'''

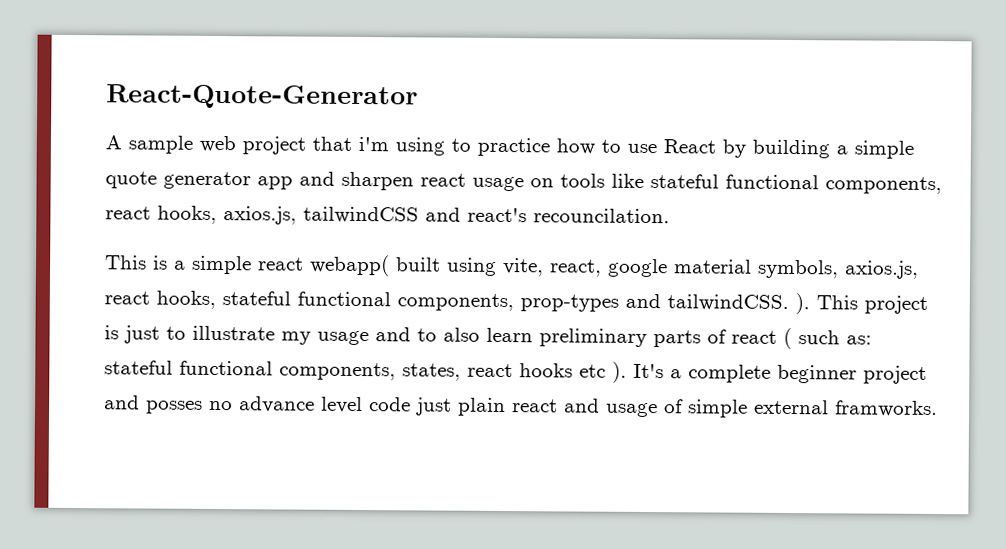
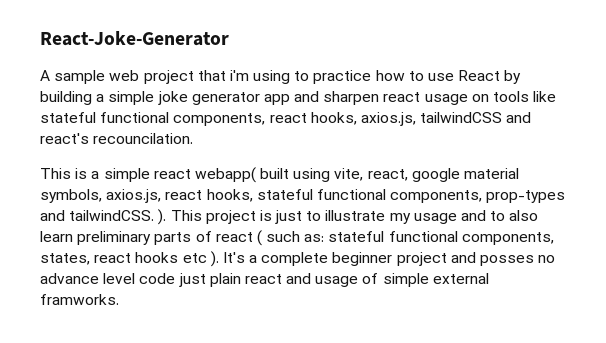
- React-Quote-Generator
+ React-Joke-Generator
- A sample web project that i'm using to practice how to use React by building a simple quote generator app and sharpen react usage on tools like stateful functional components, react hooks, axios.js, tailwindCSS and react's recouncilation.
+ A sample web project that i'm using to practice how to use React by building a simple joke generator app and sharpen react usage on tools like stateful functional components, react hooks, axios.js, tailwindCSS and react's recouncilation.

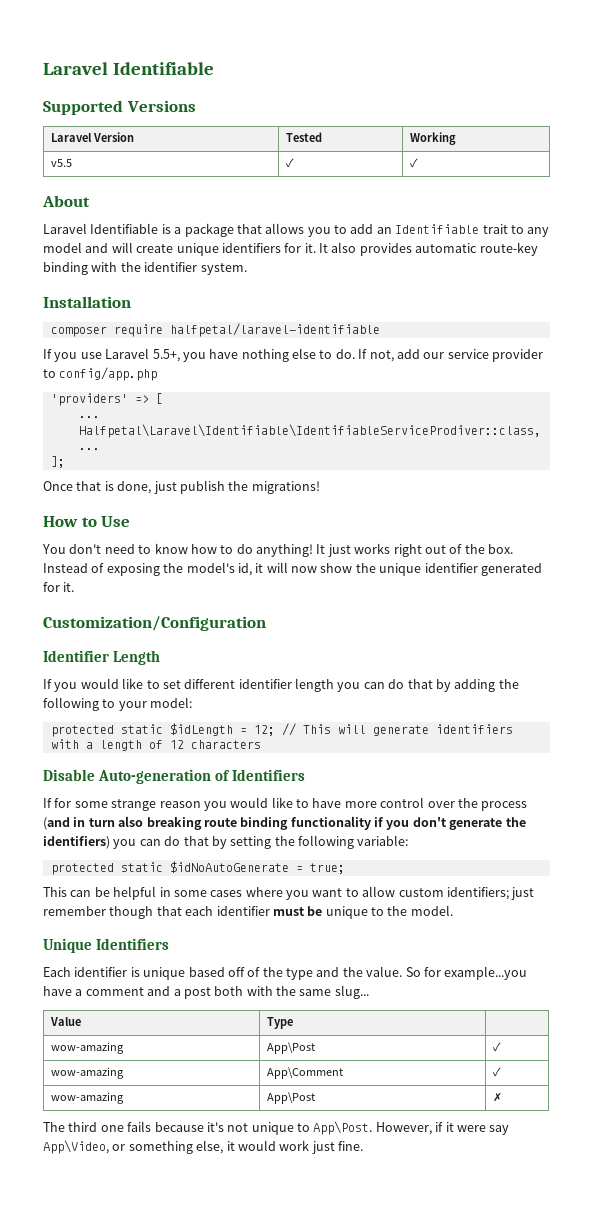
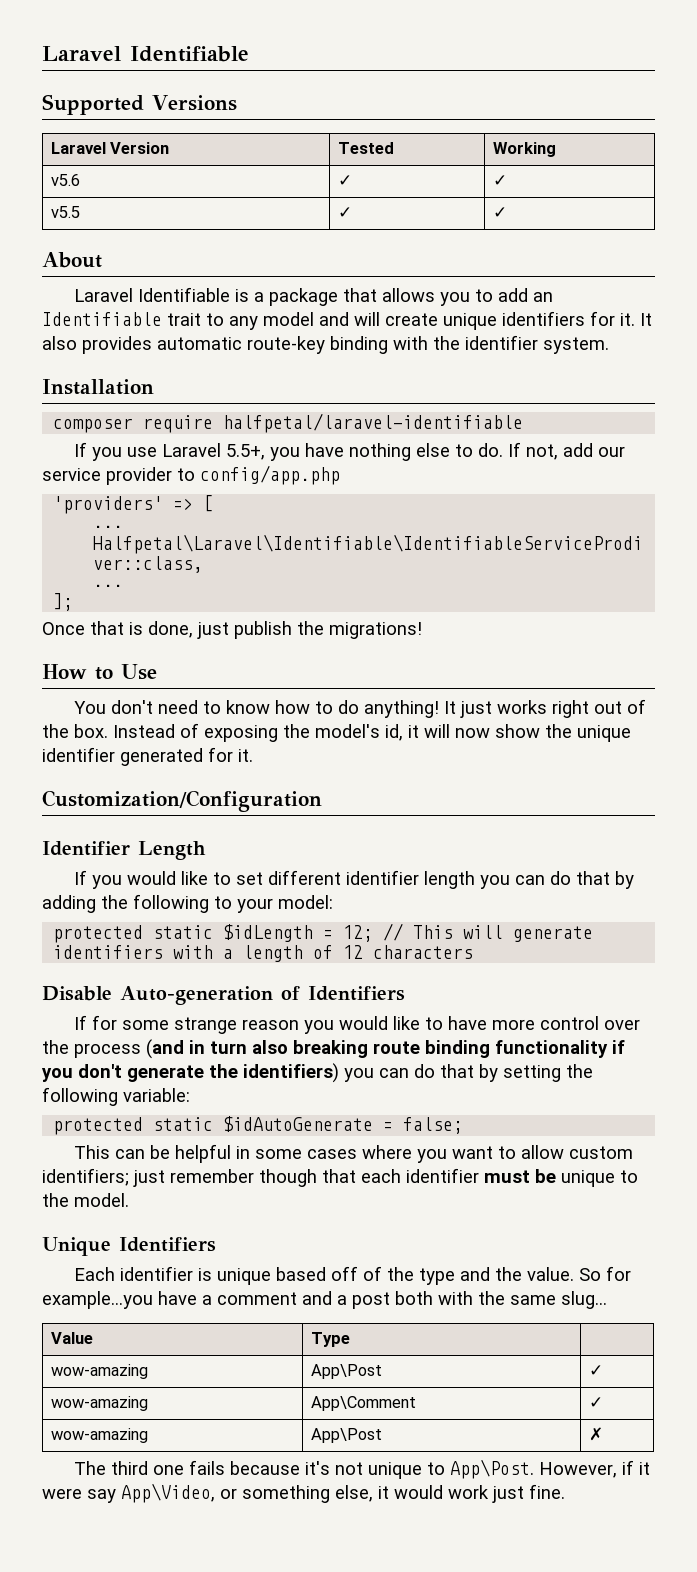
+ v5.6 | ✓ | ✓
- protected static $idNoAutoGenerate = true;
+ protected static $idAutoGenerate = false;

'''
'''

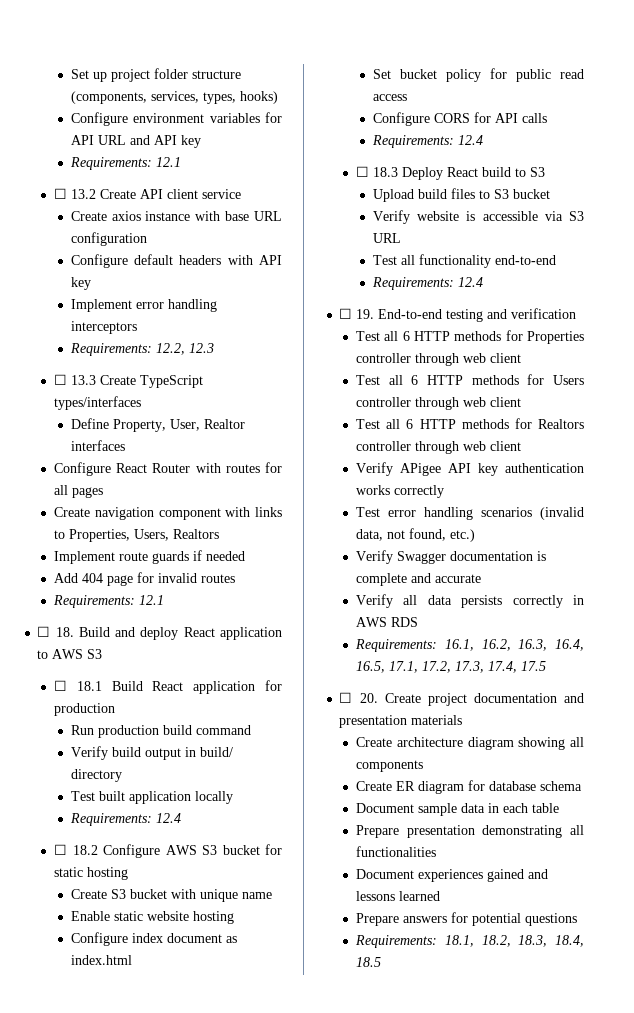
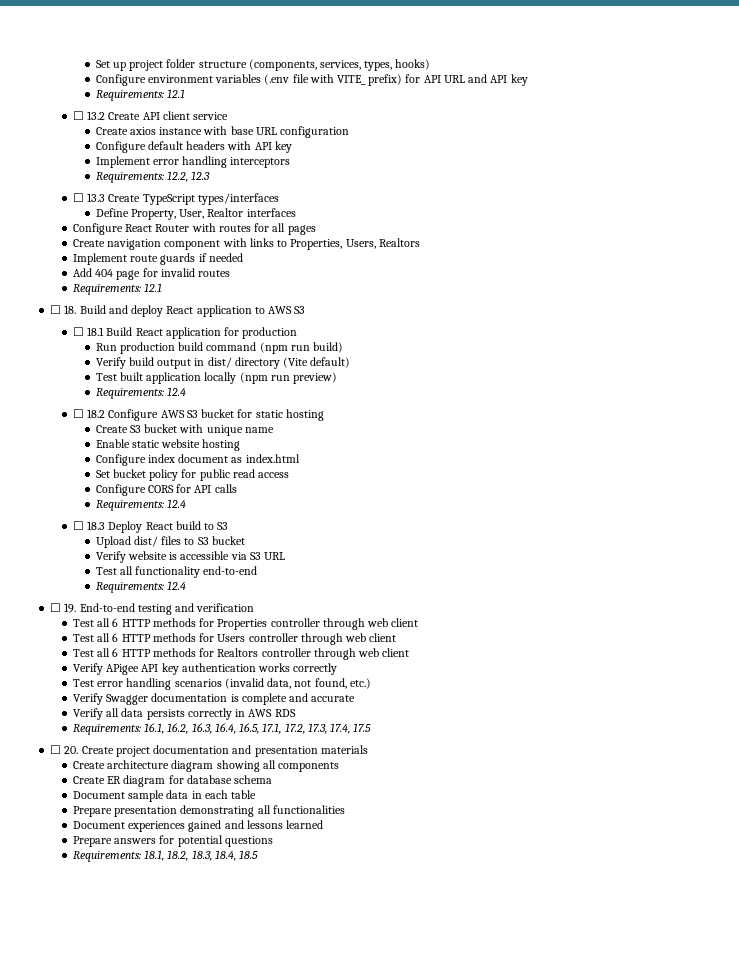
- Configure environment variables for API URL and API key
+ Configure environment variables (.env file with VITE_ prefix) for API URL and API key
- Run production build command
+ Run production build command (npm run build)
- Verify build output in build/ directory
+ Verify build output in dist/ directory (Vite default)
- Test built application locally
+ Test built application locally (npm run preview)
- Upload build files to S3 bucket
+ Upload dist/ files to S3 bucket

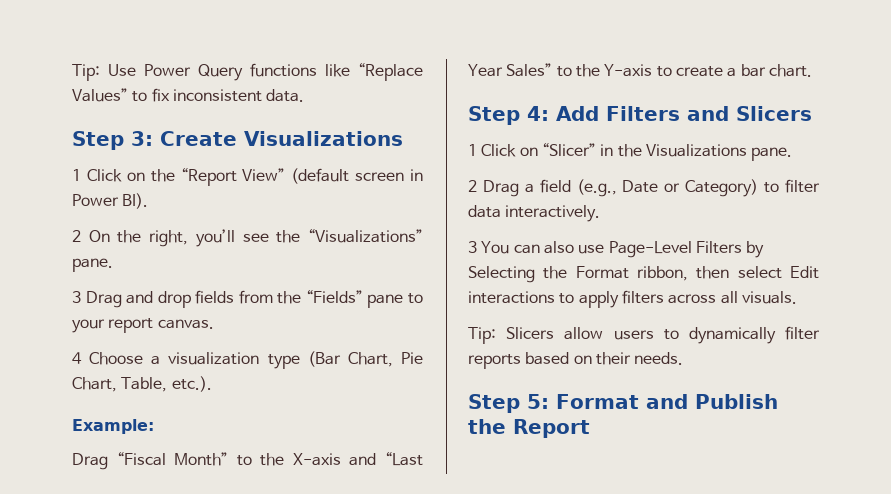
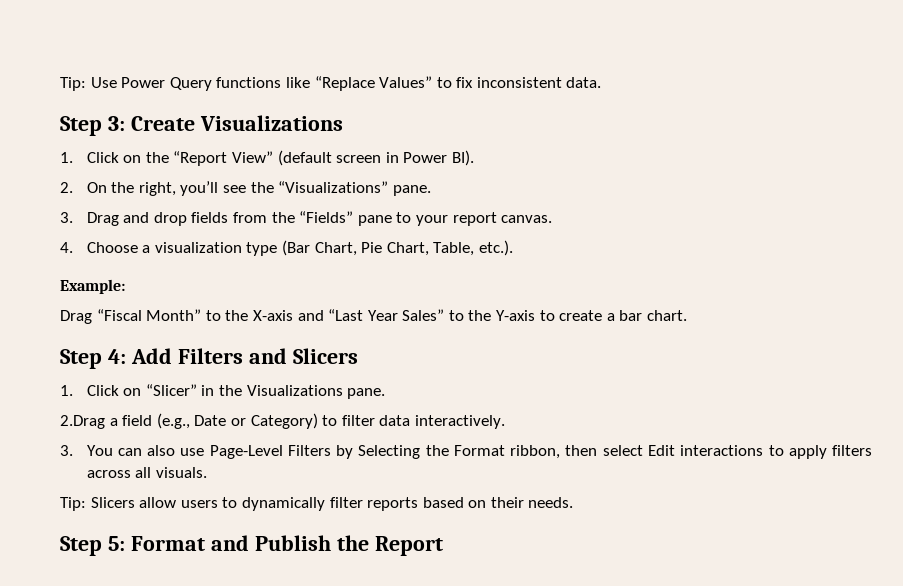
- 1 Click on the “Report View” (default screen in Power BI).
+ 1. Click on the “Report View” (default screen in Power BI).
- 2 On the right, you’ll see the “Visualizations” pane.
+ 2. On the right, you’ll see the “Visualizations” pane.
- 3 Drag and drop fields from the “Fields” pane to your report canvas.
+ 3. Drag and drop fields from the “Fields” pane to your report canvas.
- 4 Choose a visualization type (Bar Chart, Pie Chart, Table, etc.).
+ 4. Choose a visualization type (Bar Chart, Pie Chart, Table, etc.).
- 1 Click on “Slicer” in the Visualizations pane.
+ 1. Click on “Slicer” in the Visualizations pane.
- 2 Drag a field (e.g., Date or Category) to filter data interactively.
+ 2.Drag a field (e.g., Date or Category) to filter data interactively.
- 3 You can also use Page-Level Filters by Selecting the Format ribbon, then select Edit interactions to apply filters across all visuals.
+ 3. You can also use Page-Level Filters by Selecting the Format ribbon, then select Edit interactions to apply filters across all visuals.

'''

**Exercise requirements**.
From the listing above, determine how many lines contain "files", then write only that number.

**Answer section**.
2